**Task to complete**
What lines of the data below include the word "presentation"? Report them by copying each.

**Data**
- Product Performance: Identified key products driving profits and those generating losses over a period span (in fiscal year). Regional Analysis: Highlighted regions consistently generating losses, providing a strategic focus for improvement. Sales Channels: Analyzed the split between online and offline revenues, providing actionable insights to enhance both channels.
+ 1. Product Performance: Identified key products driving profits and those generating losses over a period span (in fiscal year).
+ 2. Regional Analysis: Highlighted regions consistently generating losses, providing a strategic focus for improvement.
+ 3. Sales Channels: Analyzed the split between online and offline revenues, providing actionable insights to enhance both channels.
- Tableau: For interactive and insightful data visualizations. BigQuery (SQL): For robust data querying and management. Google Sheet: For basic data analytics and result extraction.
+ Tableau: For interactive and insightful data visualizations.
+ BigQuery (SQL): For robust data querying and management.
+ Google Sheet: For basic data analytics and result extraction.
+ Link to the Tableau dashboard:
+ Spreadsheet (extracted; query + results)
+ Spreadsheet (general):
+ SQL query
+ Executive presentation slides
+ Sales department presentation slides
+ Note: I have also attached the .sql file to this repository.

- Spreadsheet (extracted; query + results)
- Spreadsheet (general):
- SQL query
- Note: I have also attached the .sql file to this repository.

**Task solution**
+ Executive presentation slides
+ Sales department presentation slides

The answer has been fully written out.